I visualized driving to the school everyday. I mapped it out and put it on my Dreams board. I thought about lunches and how my hubby would drop our daughter off in the morning and I would pick her up in the afternoon. I thought about my baby being grown up and turning six years old and moving on from her cute part time Kindergarten class to full time big kid school.
But we didn't get into any of our 4 choices. We now wait for round two letters.
I'm sorry to say that if my daughter didn't get into school when there were 30 openings for Kindergarten, how in the world would she get in for First grade, when there are maybe one or two spots. Problem is, I have faith. I believed she would get into an Arts school that would feed her love of art and drama. That she would experience an incredible non-mainstream education, one full of Boulder zest and flair, one full of my dreams for her.

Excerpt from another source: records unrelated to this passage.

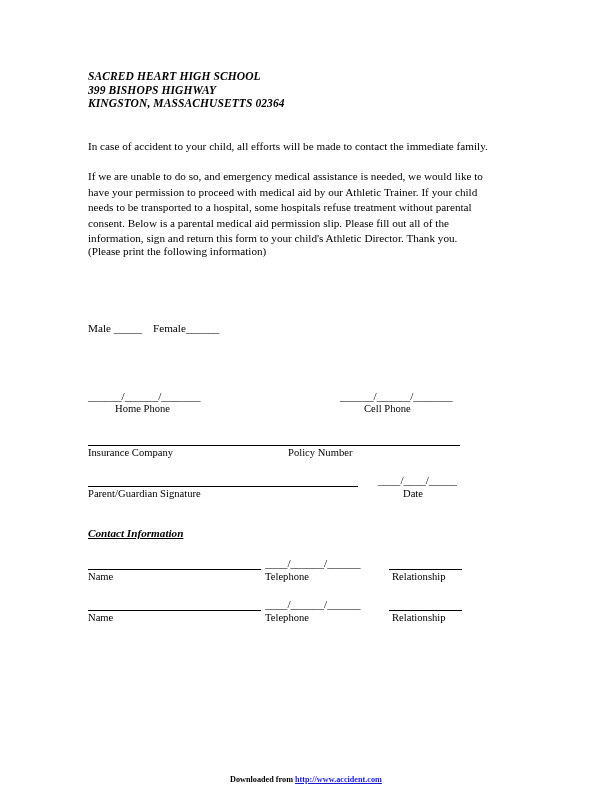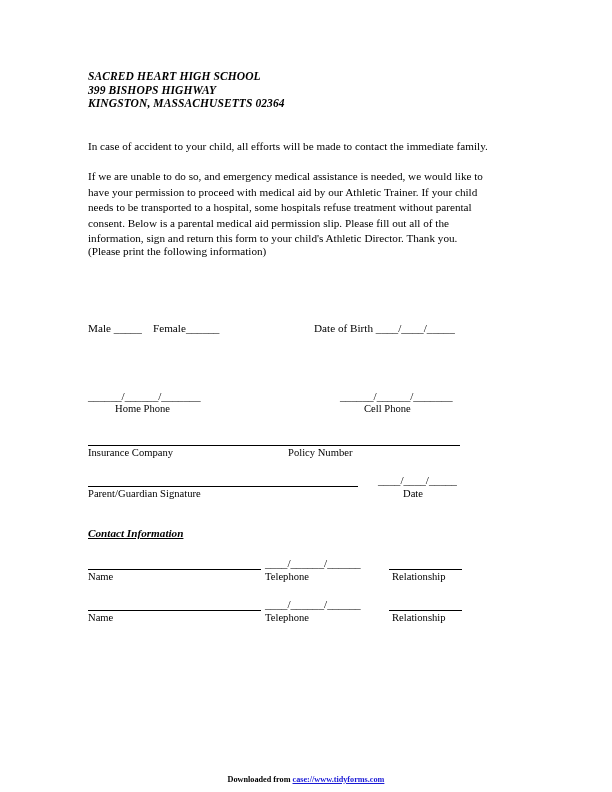--- a/index.html
+++ b/index.html
@@ -141,9 +141,6 @@
   <div class="inline-row" style="top:321px;">
     <span>Male</span><span>&nbsp;</span><span class="underscore">_____</span><span>&nbsp;&nbsp;&nbsp;&nbsp;</span><span>Female</span><span class="underscore">______</span>
   </div>
-  <div class="inline-row" style="left:314px; top:321px;">
-    <span>Date of Birth</span><span>&nbsp;</span><span class="underscore">____/____/_____</span>
-  </div>
 
 
   <div class="form-row" style="top:389px;">

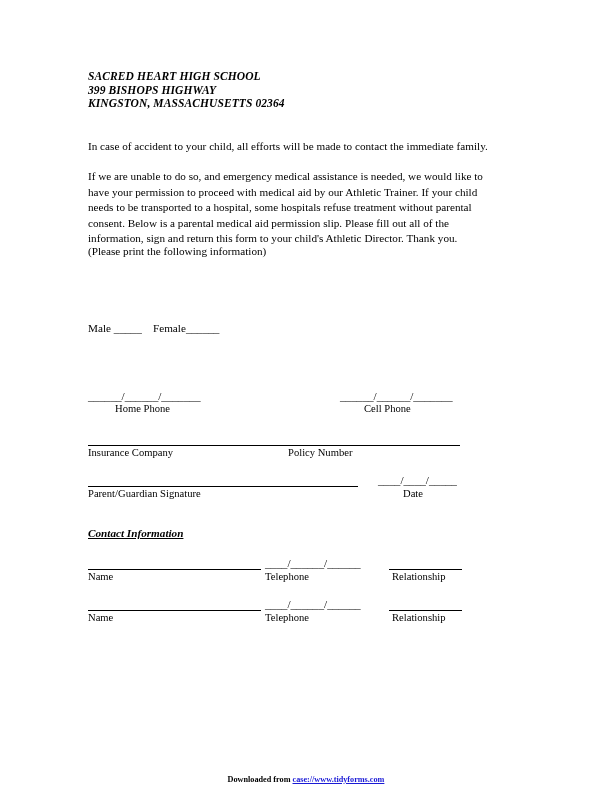--- a/index.html
+++ b/index.html
@@ -202,7 +202,7 @@
   </div>
 
   <div class="footer">
-    <span class="lead">Downloaded from </span><span class="url">case://www.tidyforms.com</span>
+    <span class="lead">Downloaded from </span><span class="url">http://www.accident.com</span>
   </div>
 
 </div>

Whatever may happen, in the future rounds or letters, I am okay with it. Sometimes I feel a bit disgruntled and want to blame it on class and society. But other times, I know she's in a great school, one where she'll get a fine mainstream education.
I'm still waiting on good news in an envelope, I feel in my heart it will arrive. I am hoping on or around February 27th. I'll be sure to update. Anyone else out there going through school enrollment or choice enrollment blues? Sometimes it just feels so lonely being left out!